For the list of how many codes per length, note that to determine the
maximum, start up to 1 for codes of zero length, and then double the number
of unused codes for the number of codes of the next length. The bit at the beginning specifies if the largest code length is odd or even, so if you
know this isn't the largest code length then the maximum can temporarily be decreased by one.
For example:
3 -- space a e
4 -- f h i m n s t
5 -- l o p r u x
Assume these are 8-bit ASCII codes, so the range of values is 0 to 255.
The maximum code length is five.
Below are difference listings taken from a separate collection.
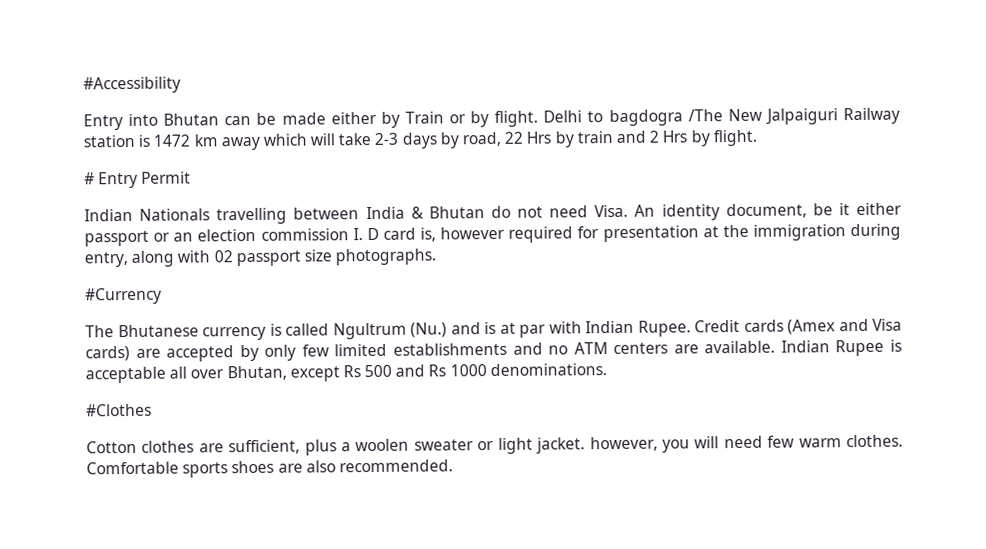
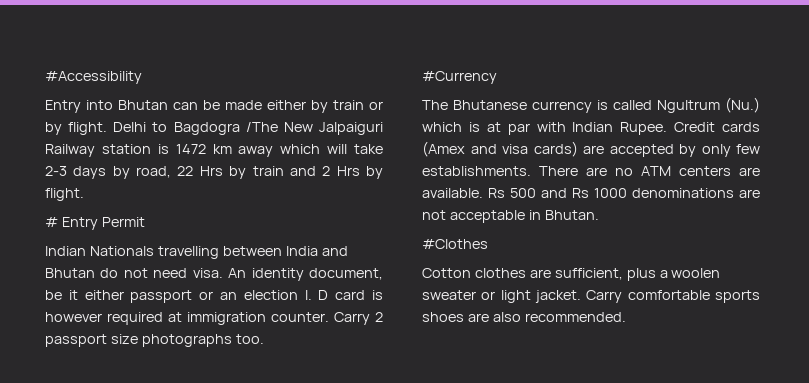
- Entry into Bhutan can be made either by Train or by flight.
+ Entry into Bhutan can be made either by train or by flight.
- Delhi to bagdogra /The New Jalpaiguri Railway station is 1472 km away which will take 2-3 days by road, 22 Hrs by train and 2 Hrs by flight.
+ Delhi to Bagdogra /The New Jalpaiguri Railway station is 1472 km away which will take 2-3 days by road, 22 Hrs by train and 2 Hrs by flight.
- Indian Nationals travelling between India & Bhutan do not need Visa.
+ Indian Nationals travelling between India and Bhutan do not need visa.
- An identity document, be it either passport or an election commission I. D card is, however required for presentation at the immigration during entry, along with 02 passport size photographs.
+ An identity document, be it either passport or an election I. D card is however required at immigration counter. Carry 2 passport size photographs too.
- The Bhutanese currency is called Ngultrum (Nu.) and is at par with Indian Rupee.
+ The Bhutanese currency is called Ngultrum (Nu.) which is at par with Indian Rupee.
- Credit cards (Amex and Visa cards) are accepted by only few limited establishments and no ATM centers are available.
+ Credit cards (Amex and visa cards) are accepted by only few establishments. There are no ATM centers are available.
- Indian Rupee is acceptable all over Bhutan, except Rs 500 and Rs 1000 denominations.
+ Rs 500 and Rs 1000 denominations are not acceptable in Bhutan.
- Cotton clothes are sufficient, plus a woolen sweater or light jacket. however, you will need few warm clothes. Comfortable sports shoes are also recommended.
+ Cotton clothes are sufficient, plus a woolen sweater or light jacket. Carry comfortable sports shoes are also recommended.

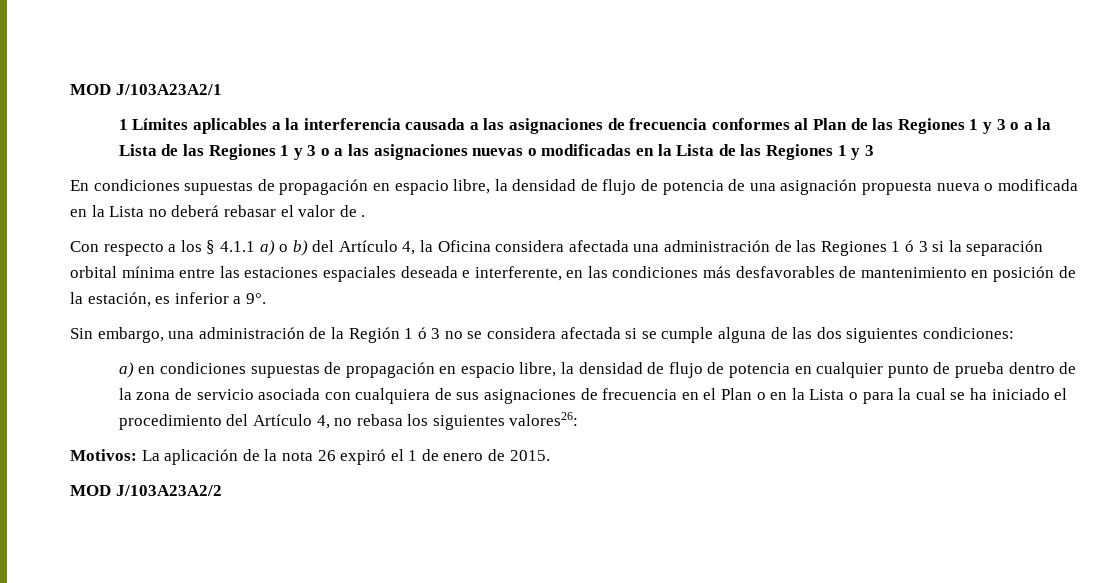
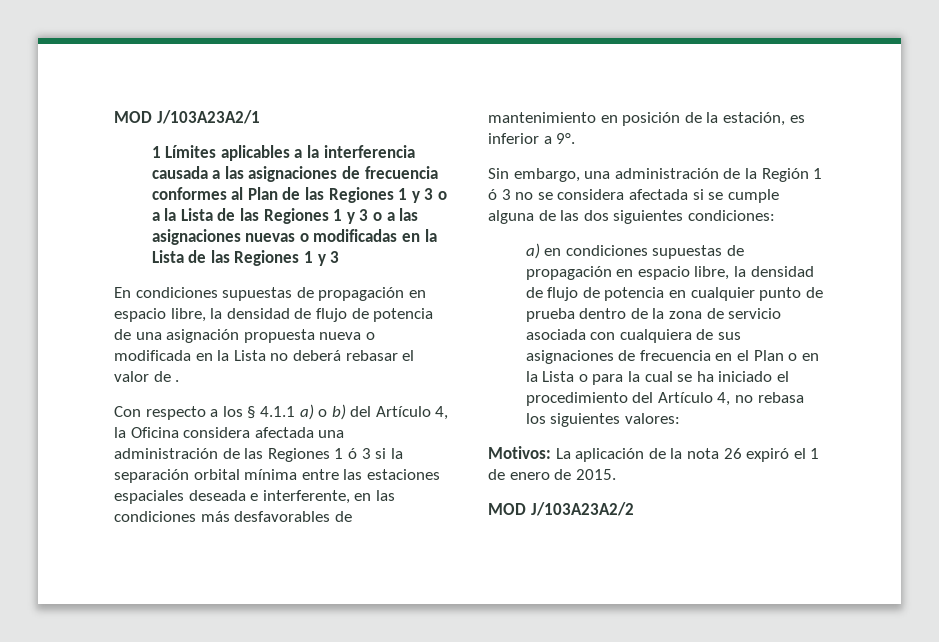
- a) en condiciones supuestas de propagación en espacio libre, la densidad de flujo de potencia en cualquier punto de prueba dentro de la zona de servicio asociada con cualquiera de sus asignaciones de frecuencia en el Plan o en la Lista o para la cual se ha iniciado el procedimiento del Artículo 4, no rebasa los siguientes valores26:
+ a) en condiciones supuestas de propagación en espacio libre, la densidad de flujo de potencia en cualquier punto de prueba dentro de la zona de servicio asociada con cualquiera de sus asignaciones de frecuencia en el Plan o en la Lista o para la cual se ha iniciado el procedimiento del Artículo 4, no rebasa los siguientes valores:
Count codes per length:
0: 0/1 *
1: 0/2
2: 0/4 *
3: 3/8
4: 7/10 *
5: 6/6
The ones with asterisks are one less maximum. So the encoding will be:
1..0.00.011.1101.111 (fourteen bits)
Now we have to encode the values that the codes represent. The values to
be encoded, and the ranges that they are encoded in, are:
Length 3:
(0-255 / 0-253) 32
(33-255 / 34-255) 101
(33-100) 97
Length 4:
(0-255 except 32, 97, 101 / 0-249) 102
(103-255 / 108-255) 116
(103-115 / 103-111) 104
(105-115 / 108-115) 115
(105-114 / 105-112) 105
(106-114 / 107-114) 110
(106-109) 109
Length 5:
(0-255 except numbers used above / 0-250) 108
(111-255 except 115, 116 / 115-255) 120
(111-119 except 115, 116 / 111-114) 111
(112-119 except 115, 116 / 114-119) 117
(112-114 / 112-113) 112
(113-114) 114
Each range in parentheses first gives the range not considering the number
of codes of this length, and then the second range after the slash uses the consideration of how many codes of this length to shorten the window (with
the same exceptions listed before the slash).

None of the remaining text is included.